Records contained in a dataset
============

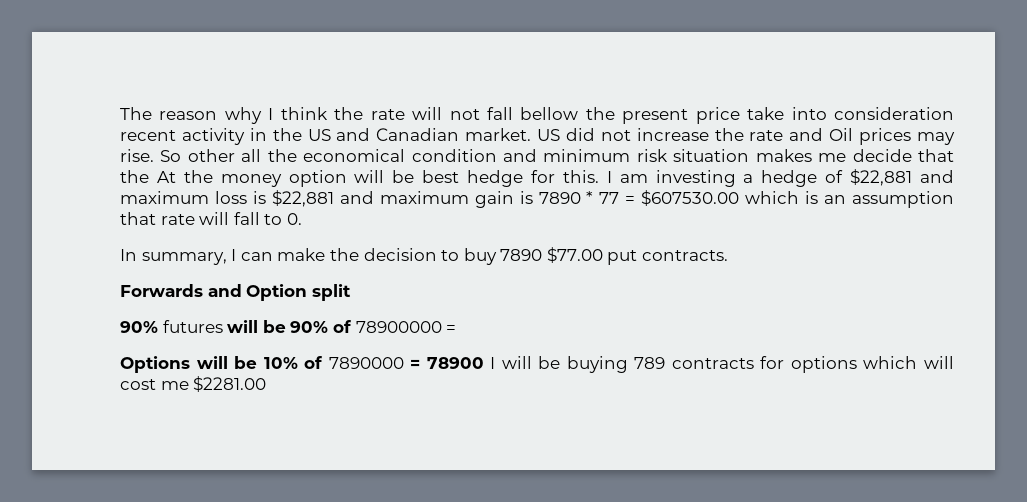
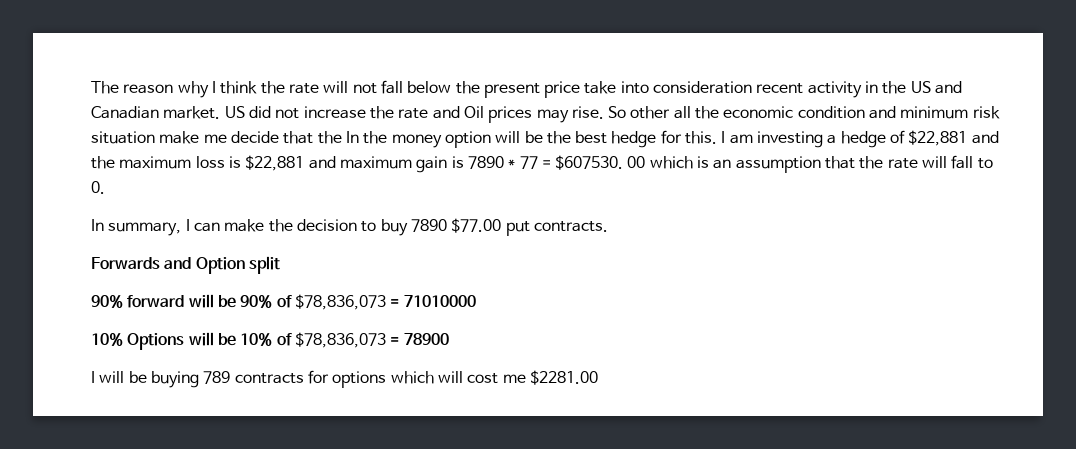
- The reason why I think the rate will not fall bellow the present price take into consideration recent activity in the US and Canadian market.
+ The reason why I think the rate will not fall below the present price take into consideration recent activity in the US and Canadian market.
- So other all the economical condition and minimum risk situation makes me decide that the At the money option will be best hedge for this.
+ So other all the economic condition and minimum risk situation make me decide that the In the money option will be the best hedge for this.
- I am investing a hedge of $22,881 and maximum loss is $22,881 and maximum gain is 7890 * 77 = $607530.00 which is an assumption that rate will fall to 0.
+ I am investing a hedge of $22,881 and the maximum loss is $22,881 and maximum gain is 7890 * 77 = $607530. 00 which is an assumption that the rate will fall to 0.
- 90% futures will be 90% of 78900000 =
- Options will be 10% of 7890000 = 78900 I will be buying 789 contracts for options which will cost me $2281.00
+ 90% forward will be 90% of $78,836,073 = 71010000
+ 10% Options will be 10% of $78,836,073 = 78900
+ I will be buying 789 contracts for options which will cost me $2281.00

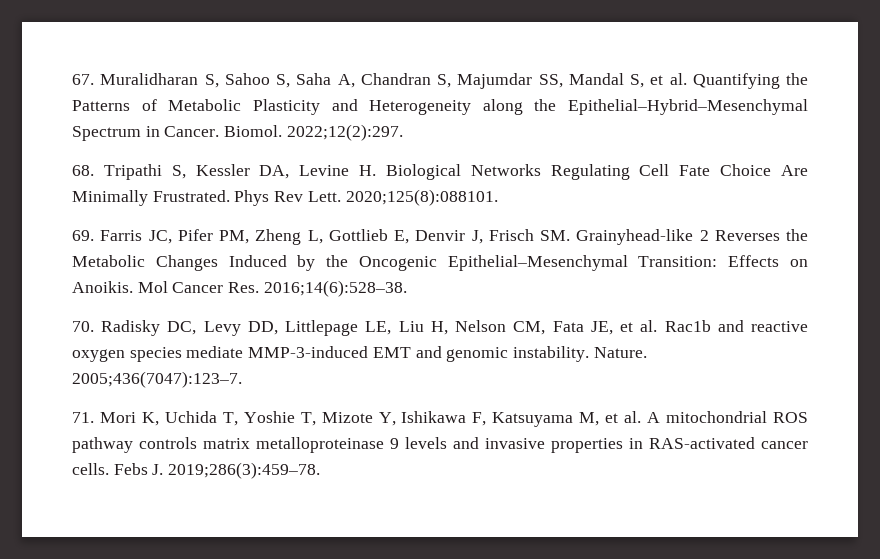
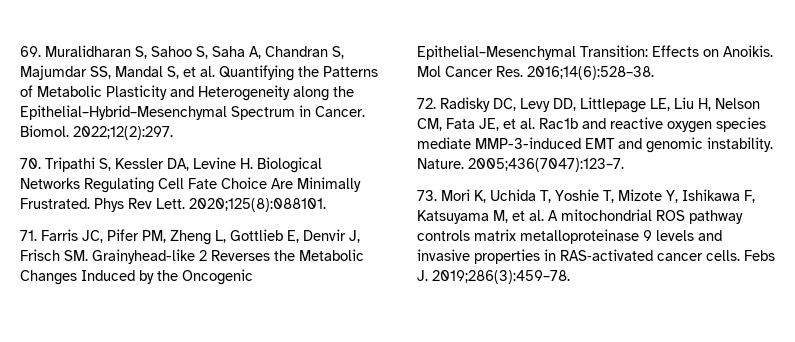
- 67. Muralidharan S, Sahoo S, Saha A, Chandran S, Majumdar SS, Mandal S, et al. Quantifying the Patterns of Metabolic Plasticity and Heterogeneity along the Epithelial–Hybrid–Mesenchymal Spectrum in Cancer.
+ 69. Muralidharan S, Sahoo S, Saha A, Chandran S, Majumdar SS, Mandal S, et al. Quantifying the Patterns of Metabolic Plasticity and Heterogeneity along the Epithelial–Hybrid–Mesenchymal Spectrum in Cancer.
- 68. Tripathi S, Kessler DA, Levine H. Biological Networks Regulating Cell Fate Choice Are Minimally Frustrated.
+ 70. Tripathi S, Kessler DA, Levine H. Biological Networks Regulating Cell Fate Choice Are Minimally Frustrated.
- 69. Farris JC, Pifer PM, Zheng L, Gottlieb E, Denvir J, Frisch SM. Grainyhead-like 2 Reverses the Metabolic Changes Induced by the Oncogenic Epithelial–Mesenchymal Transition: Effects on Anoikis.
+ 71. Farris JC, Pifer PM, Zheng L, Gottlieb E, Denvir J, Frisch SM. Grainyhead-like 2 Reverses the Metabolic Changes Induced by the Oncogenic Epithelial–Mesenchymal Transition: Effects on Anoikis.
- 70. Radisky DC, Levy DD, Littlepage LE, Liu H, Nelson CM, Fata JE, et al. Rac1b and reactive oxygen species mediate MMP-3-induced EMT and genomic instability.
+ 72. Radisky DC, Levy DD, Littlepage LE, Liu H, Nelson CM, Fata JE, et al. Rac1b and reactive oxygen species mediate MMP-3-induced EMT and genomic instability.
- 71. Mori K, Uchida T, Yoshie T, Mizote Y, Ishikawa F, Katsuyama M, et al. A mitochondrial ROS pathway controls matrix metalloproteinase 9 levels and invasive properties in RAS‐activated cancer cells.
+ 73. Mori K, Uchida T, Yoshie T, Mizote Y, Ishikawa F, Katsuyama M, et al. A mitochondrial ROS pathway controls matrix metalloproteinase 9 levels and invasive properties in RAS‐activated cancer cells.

============

• _What the exercise asks_: All that is wanted is a faithful reproduction of the line above with "- 67. Muralidharan", the line with "- 71. Mori K, Uchida", and every line in between.

• _Task response_:
- 67. Muralidharan S, Sahoo S, Saha A, Chandran S, Majumdar SS, Mandal S, et al. Quantifying the Patterns of Metabolic Plasticity and Heterogeneity along the Epithelial–Hybrid–Mesenchymal Spectrum in Cancer.
+ 69. Muralidharan S, Sahoo S, Saha A, Chandran S, Majumdar SS, Mandal S, et al. Quantifying the Patterns of Metabolic Plasticity and Heterogeneity along the Epithelial–Hybrid–Mesenchymal Spectrum in Cancer.
- 68. Tripathi S, Kessler DA, Levine H. Biological Networks Regulating Cell Fate Choice Are Minimally Frustrated.
+ 70. Tripathi S, Kessler DA, Levine H. Biological Networks Regulating Cell Fate Choice Are Minimally Frustrated.
- 69. Farris JC, Pifer PM, Zheng L, Gottlieb E, Denvir J, Frisch SM. Grainyhead-like 2 Reverses the Metabolic Changes Induced by the Oncogenic Epithelial–Mesenchymal Transition: Effects on Anoikis.
+ 71. Farris JC, Pifer PM, Zheng L, Gottlieb E, Denvir J, Frisch SM. Grainyhead-like 2 Reverses the Metabolic Changes Induced by the Oncogenic Epithelial–Mesenchymal Transition: Effects on Anoikis.
- 70. Radisky DC, Levy DD, Littlepage LE, Liu H, Nelson CM, Fata JE, et al. Rac1b and reactive oxygen species mediate MMP-3-induced EMT and genomic instability.
+ 72. Radisky DC, Levy DD, Littlepage LE, Liu H, Nelson CM, Fata JE, et al. Rac1b and reactive oxygen species mediate MMP-3-induced EMT and genomic instability.
- 71. Mori K, Uchida T, Yoshie T, Mizote Y, Ishikawa F, Katsuyama M, et al. A mitochondrial ROS pathway controls matrix metalloproteinase 9 levels and invasive properties in RAS‐activated cancer cells.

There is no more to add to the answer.